Prenons l’exemple d’un bail commercial. Pendant la période de confinement et du fait des mesures prises pour faire face à la crise sanitaire, tous les commerces non vitaux ont dû mettre la clé sous la porte de manière temporaire. Dans ce cas, on ne peut pas reprocher au bailleur de ne pas avoir rempli son obligation essentielle et caractéristique : la mise à disposition des locaux. Cette situation ne pourrait donc pas justifier que le preneur ne remplisse pas son obligation réciproque de paiement des loyers pendant la période de crise sanitaire. En cas de litige, le juge aura le pouvoir souverain d’apprécier le caractère suffisamment grave ou non de l’inexécution de l’obligation litigieuse.
Par ailleurs, une autre voie a été introduit dans le Code civil par l’ordonnance n°2016-131 du 10 février 2016 : il est possible désormais à une partie de ne pas exécuter son obligation « dès lors qu’il est manifeste que son cocontractant ne s’exécutera pas à l’échéance et que les conséquences de cette inexécution sont suffisamment graves pour elle » (article 1220 nouveau du Code civil). On pourra remarquer qu’il faut qu’il y ait de fortes chances que l’obligation ne soit pas exécutée à l’échéance. Il doit donc s’agir d’une évidence dans l’inexécution et non d’une simple éventualité. En outre, pour être valable, l’exception d’inexécution doit être notifiée dans les meilleurs délais au cocontractant.

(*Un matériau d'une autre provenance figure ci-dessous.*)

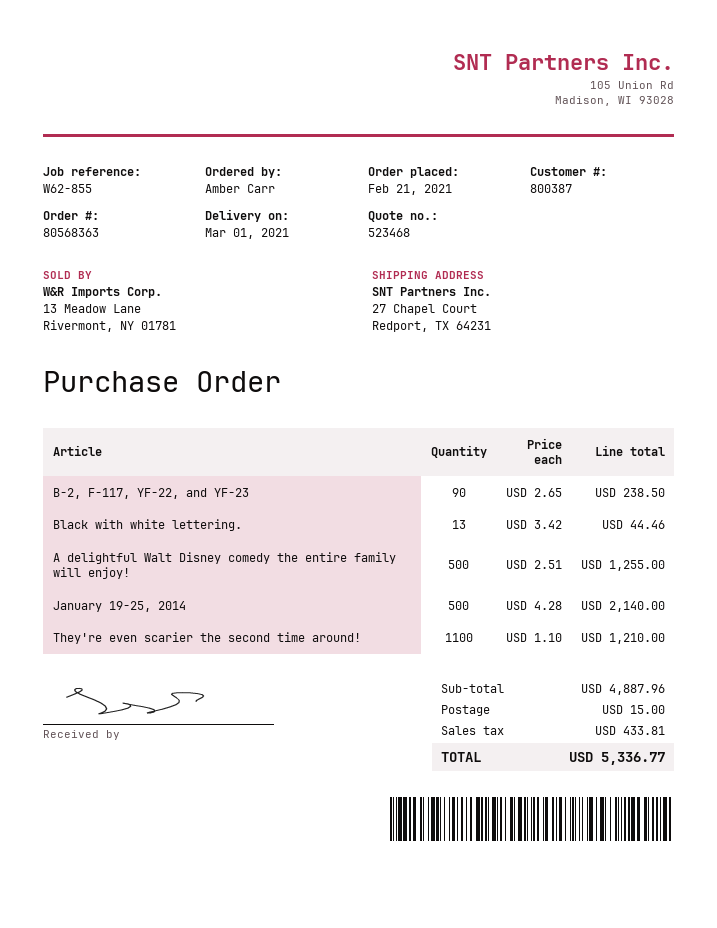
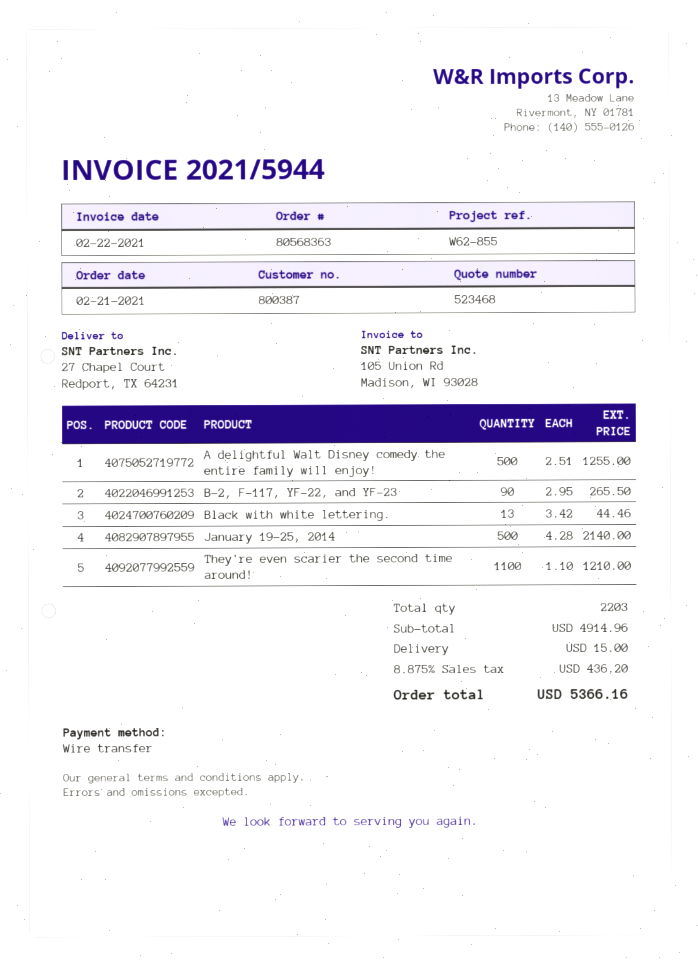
B-2, F-117, YF-22, and YF-23: 90 x 2.65 = 238.50 -> 90 x 2.95 = 265.50
subtotal: 4887.96 -> 4914.96
tax: 433.81 -> 436.20
total: 5336.77 -> 5366.16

Le recours à l’exception d’inexécution a l’avantage de ne pas suspendre le contrat mais simplement l’obligation de la partie qui l’invoque. Le contrat reste valable et n’est donc pas anéanti. Contrairement à la force majeure et à l’imprévision, il n’y a aucune obligation de recourir au juge.
Cependant, la meilleure solution reste sans aucun doute la renégociation du contrat par les parties afin de préserver la relation commerciale, à condition toutefois que la bonne foi soit au rendez-vous.